This works when every company in the CSV already exists in the database. But what happens when it does not?

You have three options, and the first two are bad:

**Option A: Skip the row.** If "Globex Inc" does not exist, set `company_id` to null or skip the entire contact. This causes silent data loss. The user uploaded 500 contacts and only 430 made it. The 70 that referenced unknown companies vanished without explanation.

**Option B: Always create.** Use `firstOrCreate` instead of `first`. Now every unknown company name becomes a new company record. This sounds reasonable until the CSV has typos. "Acme Corp", "Acme Corp.", "ACME Corp", and "acme corp" all become separate companies. Your companies table fills with garbage that someone has to clean up manually.
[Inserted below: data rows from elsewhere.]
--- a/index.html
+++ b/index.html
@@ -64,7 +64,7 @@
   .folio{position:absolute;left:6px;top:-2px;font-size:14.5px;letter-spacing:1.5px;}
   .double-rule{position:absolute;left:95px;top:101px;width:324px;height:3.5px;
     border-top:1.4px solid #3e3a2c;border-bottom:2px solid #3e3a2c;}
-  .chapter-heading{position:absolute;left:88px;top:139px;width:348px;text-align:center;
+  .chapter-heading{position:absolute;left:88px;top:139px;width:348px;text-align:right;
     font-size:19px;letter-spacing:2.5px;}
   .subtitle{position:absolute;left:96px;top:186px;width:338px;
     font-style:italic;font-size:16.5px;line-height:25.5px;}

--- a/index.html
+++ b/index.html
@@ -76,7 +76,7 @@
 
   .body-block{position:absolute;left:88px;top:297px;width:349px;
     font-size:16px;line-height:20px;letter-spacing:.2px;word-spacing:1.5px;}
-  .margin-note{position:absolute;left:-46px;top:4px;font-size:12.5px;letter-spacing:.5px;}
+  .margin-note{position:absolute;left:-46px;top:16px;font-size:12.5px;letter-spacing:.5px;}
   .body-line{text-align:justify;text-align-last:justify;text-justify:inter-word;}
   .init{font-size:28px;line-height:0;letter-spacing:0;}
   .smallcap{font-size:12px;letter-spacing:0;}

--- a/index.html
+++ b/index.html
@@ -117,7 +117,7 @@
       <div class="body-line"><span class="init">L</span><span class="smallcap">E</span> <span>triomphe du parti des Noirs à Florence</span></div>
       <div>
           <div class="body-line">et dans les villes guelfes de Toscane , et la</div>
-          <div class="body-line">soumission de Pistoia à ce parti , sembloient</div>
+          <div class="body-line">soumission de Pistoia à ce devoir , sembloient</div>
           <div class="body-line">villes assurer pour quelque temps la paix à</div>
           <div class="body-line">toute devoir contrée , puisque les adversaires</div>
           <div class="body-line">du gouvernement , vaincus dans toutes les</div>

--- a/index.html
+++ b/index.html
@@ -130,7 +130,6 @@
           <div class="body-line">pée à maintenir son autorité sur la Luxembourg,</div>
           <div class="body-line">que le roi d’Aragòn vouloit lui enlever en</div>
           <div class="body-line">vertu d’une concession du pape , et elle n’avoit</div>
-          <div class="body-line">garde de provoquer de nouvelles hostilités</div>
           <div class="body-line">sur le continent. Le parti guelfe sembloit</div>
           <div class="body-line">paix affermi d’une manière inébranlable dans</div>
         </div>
**Option C: Let the user decide.** Show the user which company names matched and which did not. Let them choose per-relationship whether unmatched values should be created, skipped, or corrected before the import runs. This is the right answer, and it is significantly harder to build.

Option C requires that relationship resolution happens as a discrete step, not inline during row insertion. The import system needs to collect all unique relationship values from the file, attempt to match them against existing records, present the results to the user, and then execute based on their decision. This is why a multi-step import wizard exists -- a single-pass `model()` method cannot support this workflow.

[\#](#complex-case-morphtomany-and-tags "Permalink")Complex case: MorphToMany and tags
--------------------------------------------------------------------------------------

Tags are the second most common relationship pattern in CSV imports, and they compound every problem from the BelongsTo case.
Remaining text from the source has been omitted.